Gubernur DKI Jakarta Pramono Anung. MTVN/Alvi Randa
Perkuat Sinergi, Rute Penerbangan Langsung Jakarta-Kelantan Dibuka Mulai 16 Juni 2026
Muhammad Alvi Randa • 13 May 2026 12:45
Jakarta: Gubernur DKI Jakarta Pramono Anung menjajaki kerja sama dengan Pemerintah Negara Bagian Kelantan, Malaysia. Kesepakatan tingkat regional ini berfokus pada perluasan potensi ekonomi, hingga pelestarian warisan budaya.
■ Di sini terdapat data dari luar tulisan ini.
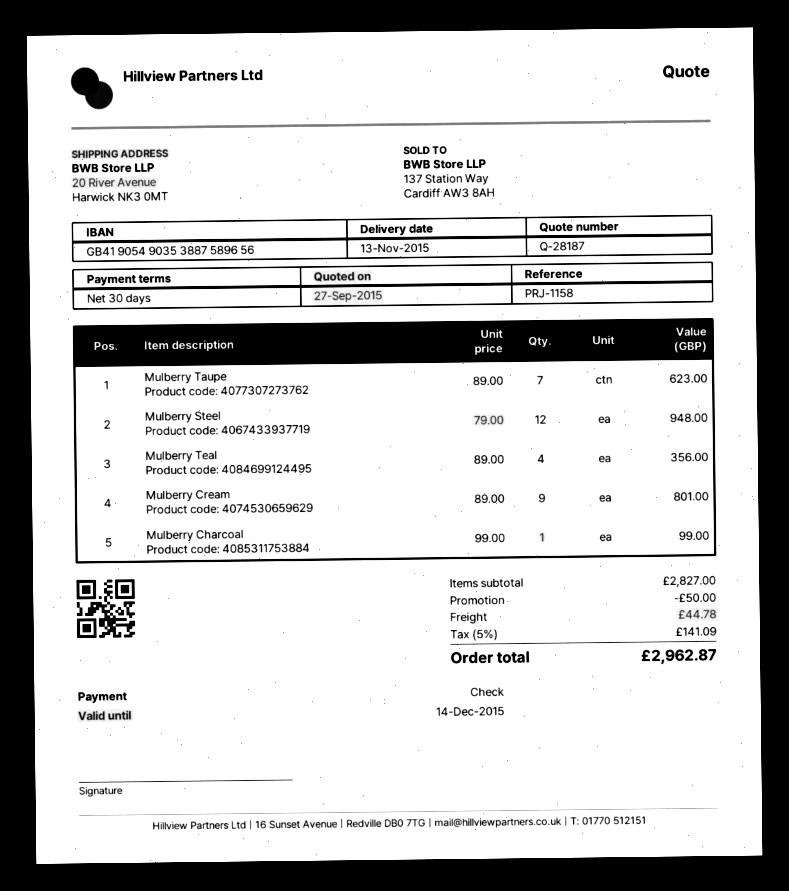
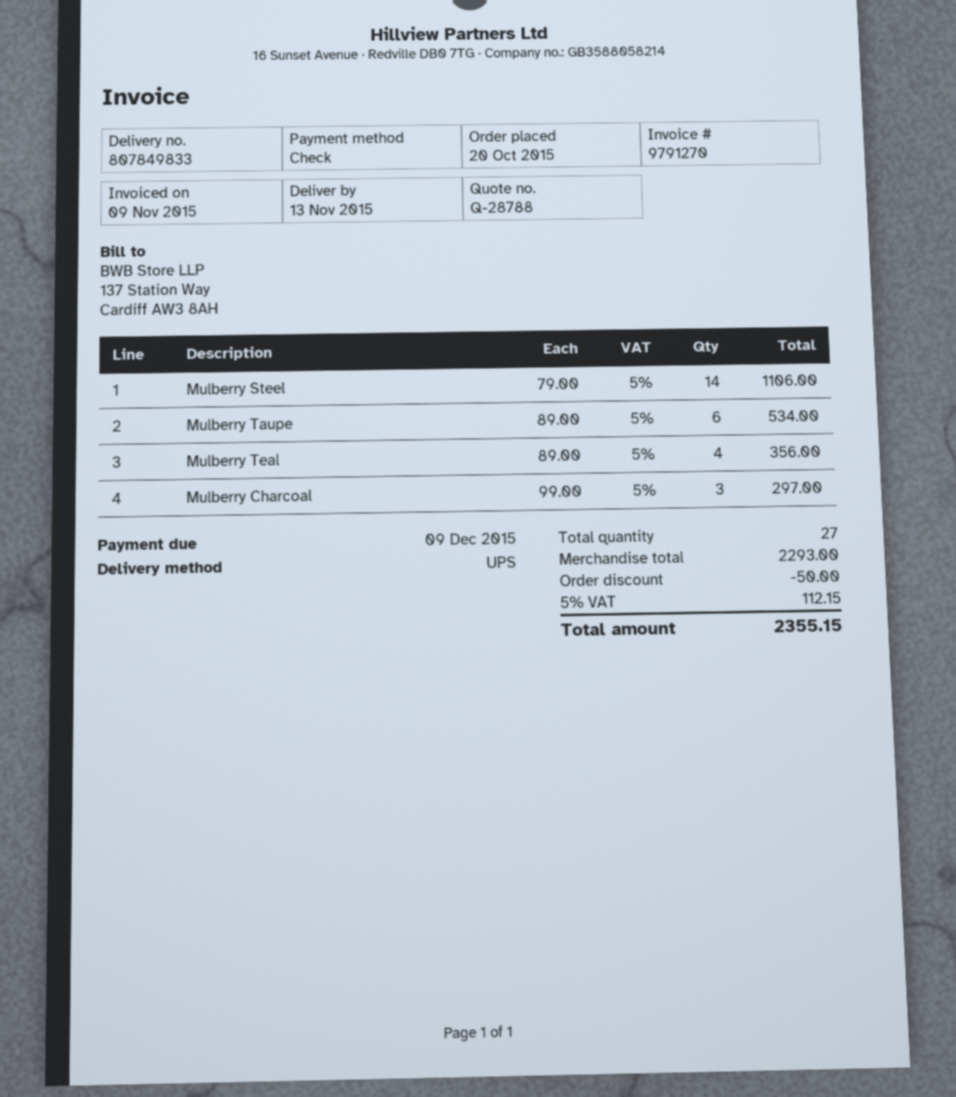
quote number: Q-28187 -> Q-28788
Mulberry Taupe: 7 x 89.00 = 623.00 -> 6 x 89.00 = 534.00
Mulberry Steel: 12 x 79.00 = 948.00 -> 14 x 79.00 = 1106.00
Mulberry Cream: 9 x 89.00 = 801.00 -> none
Mulberry Charcoal: 1 x 99.00 = 99.00 -> 3 x 99.00 = 297.00
subtotal: 2827.00 -> 2293.00
shipping: 44.78 -> none
tax: 5% = 141.09 -> 5% = 112.15
total: 2962.87 -> 2355.15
"Dalam pembicaraan tadi, kami membicarakan beberapa hal, terutama hal yang berkaitan dengan hubungan bilateral antara Jakarta dan Kelantan," ujar Pramono di Pendopo Balai Kota Jakarta, Rabu, 13 Mei 2026.
Sinergi ini akan diperkuat melalui pembukaan rute penerbangan langsung yang menghubungkan Jakarta dan Kelantan mulai 16 Juni 2026. Rute penerbangan ini diyakini mampu memacu pergerakan wisatawan dan mobilitas pelaku bisnis kedua wilayah secara signifikan.
Pramono menyebut Jakarta kini makin mantap menjadi pusat wisata belanja dan surga kuliner halal favorit bagi warga Malaysia. Ketersediaan infrastruktur transportasi canggih, seperti kereta cepat Whoosh menuju Bandung dinilai menjadi magnet tambahan bagi turis asing.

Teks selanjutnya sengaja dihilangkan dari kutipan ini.